KAI RYSSDAL: Commentator Knight Kiplinger's been watching the HP saga unfold. And he says too little attention is being paid to the real scandal.
KNIGHT KIPLINGER: The original sin at Hewlett-Packard was corporate directors blabbing to the press about what goes on in their boardroom. That violates the time-honored ethical tradition of boardroom confidentiality — a written code at most companies.
There are good reasons for confidentiality. Boardroom leaks can unfairly damage the reputation of employees whose performance the board is evaluating. In public companies, leaks can play into the hands of stock manipulators, even if unwittingly.

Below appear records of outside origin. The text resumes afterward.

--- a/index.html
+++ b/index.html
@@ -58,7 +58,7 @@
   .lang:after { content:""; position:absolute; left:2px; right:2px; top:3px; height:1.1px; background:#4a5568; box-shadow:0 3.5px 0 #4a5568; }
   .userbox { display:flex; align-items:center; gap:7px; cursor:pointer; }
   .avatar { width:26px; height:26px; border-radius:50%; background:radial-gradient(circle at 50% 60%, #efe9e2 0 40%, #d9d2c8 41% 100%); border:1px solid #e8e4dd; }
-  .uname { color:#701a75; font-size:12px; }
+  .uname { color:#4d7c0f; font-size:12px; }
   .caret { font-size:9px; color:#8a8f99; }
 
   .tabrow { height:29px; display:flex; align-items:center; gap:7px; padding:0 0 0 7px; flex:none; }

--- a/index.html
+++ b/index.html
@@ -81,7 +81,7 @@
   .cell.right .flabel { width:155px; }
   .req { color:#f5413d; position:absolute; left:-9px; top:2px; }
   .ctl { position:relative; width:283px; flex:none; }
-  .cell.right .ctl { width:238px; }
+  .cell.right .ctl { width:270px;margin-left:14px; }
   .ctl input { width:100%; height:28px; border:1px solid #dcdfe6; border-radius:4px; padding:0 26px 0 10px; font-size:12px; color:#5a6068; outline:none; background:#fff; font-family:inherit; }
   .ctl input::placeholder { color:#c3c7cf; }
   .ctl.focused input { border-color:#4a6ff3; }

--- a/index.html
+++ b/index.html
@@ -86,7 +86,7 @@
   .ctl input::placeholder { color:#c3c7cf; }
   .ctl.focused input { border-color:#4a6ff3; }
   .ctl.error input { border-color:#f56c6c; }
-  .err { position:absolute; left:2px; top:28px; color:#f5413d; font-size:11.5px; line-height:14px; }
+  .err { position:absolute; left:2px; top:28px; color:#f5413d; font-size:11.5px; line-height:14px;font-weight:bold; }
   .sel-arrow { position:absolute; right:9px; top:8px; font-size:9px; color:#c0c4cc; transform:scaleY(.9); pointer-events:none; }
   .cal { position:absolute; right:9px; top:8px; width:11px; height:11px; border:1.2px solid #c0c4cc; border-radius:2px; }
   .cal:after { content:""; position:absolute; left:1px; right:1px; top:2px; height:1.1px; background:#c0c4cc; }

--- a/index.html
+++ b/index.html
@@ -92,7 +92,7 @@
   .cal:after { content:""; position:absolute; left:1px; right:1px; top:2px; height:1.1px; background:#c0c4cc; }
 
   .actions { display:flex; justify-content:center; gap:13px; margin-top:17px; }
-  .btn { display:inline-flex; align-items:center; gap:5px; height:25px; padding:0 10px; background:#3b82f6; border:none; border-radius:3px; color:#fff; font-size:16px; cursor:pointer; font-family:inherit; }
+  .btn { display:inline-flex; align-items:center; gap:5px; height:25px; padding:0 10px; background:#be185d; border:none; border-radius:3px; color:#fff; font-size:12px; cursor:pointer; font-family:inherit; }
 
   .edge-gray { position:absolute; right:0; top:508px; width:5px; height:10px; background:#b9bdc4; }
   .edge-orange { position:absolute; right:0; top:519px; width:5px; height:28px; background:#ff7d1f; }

When a new strategic direction is being discussed, boardroom leaks subject the directors to undue pressure from constituencies trying to influence the outcome.
Leakers always cast themselves as noble people who have the best interest of the organization at heart. But they're typically self-serving egotists engaging in corporate infighting. When they can't convince fellow board members to embrace their position, they use the press to drum up outside support.
There is only one kind of boardroom leak that is ethically acceptable — indeed, mandatory: blowing the whistle on improper behavior that the board isn't taking seriously or is trying to hide.
When it comes to journalism's role in all this, it's natural for reporters to try to get board members to talk. I've done it.
But I've also served as a trustee and board chair of nonprofits, and I've had to tell reporters and other curious folks that I am ethically bound not to divulge boardroom discussion.
But what about the spirit of transparency? That's fine. The board does owe the public an honest explanation of its decision — after the decision has been made, in private.
RYSSDAL: Knight Kiplinger's the editor-in-chief of The Kiplinger Letter and Kiplinger's Personal Finance Magazine.